How did it work with your pup???!!! sorry so late to reply, but it worked wonderfully and naturally with my boy Ruger im curious as to your experiences!


----------



## Glamisfoxgurl182 (Jun 14, 2012)

jaudlee said:


> How did it work with your pup???!!! sorry so late to reply, but it worked wonderfully and naturally with my boy Ruger im curious as to your experiences!


 
hahaha I'm glad it worked well for you! I haven't had that great of luck!

my girl loves swimming. but just hasn't gotten used to the fact that she has to stand still on the board! We've also been busy and haven't gone out but twice with the board. We will be camping at the beach for 4 and a half days this weekend so hopefully I'll get her on it with me! I need someone to talk to while paddling! otherwise you look crazy talking to yourself!

I will update after the weekend


----------



## jaudlee (Mar 28, 2013)

Glamisfoxgurl182 said:


> hahaha I'm glad it worked well for you! I haven't had that great of luck!
> 
> my girl loves swimming. but just hasn't gotten used to the fact that she has to stand still on the board! We've also been busy and haven't gone out but twice with the board.
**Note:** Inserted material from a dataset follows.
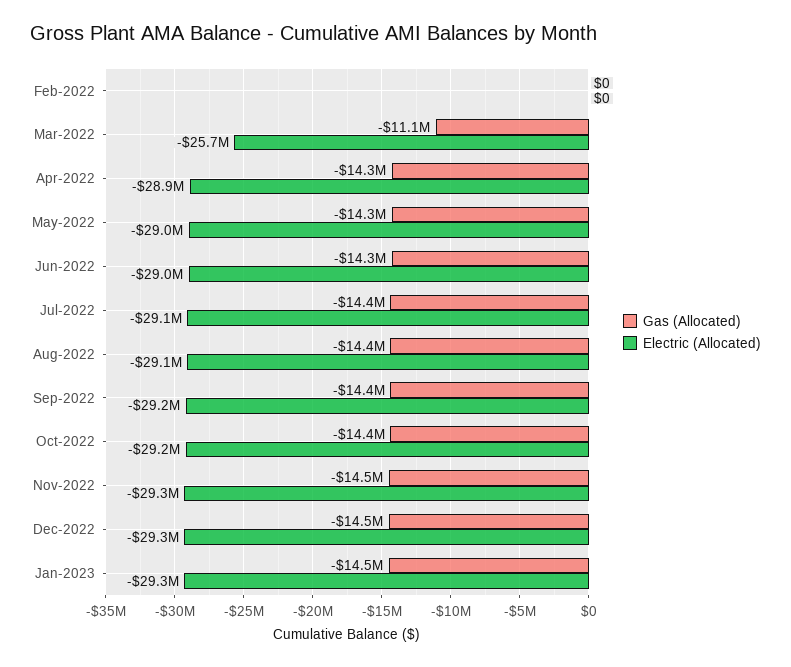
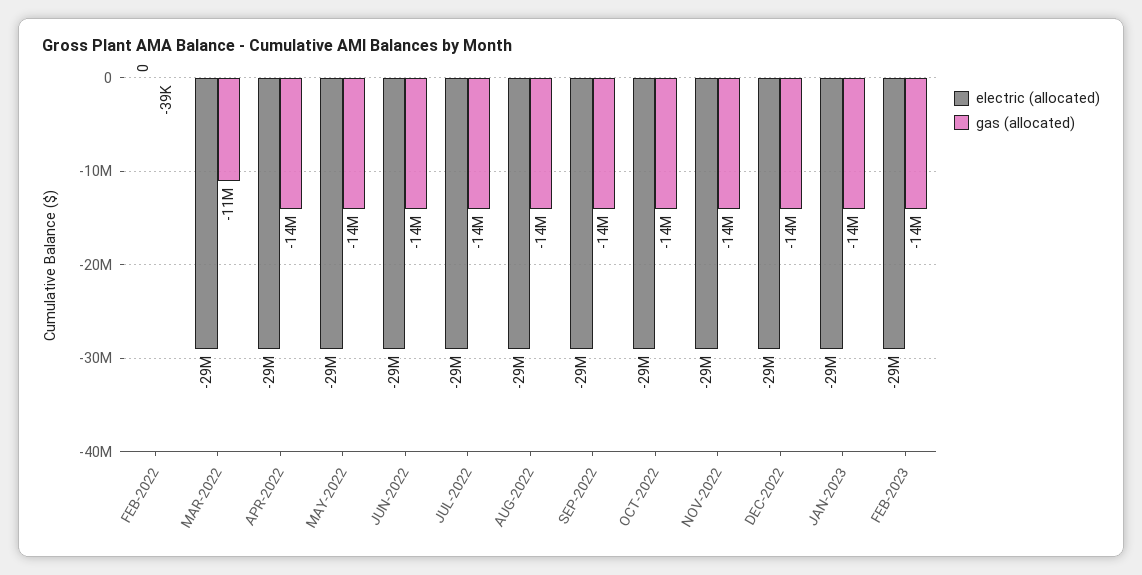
Gas (Allocated), Feb-2022: 0 -> -39000
Electric (Allocated), Mar-2022: -25700000 -> -29000000
Electric (Allocated), FEB-2023: none -> -29000000
Gas (Allocated), FEB-2023: none -> -14000000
We will be camping at the beach for 4 and a half days this weekend so hopefully I'll get her on it with me! I need someone to talk to while paddling! otherwise you look crazy talking to yourself!
> 
> I will update after the weekend



AWESOME please do! Ruger moves on the board as well and even jumps from it sending me flying BUT what is the fun without getting in the water once in a while?!


----------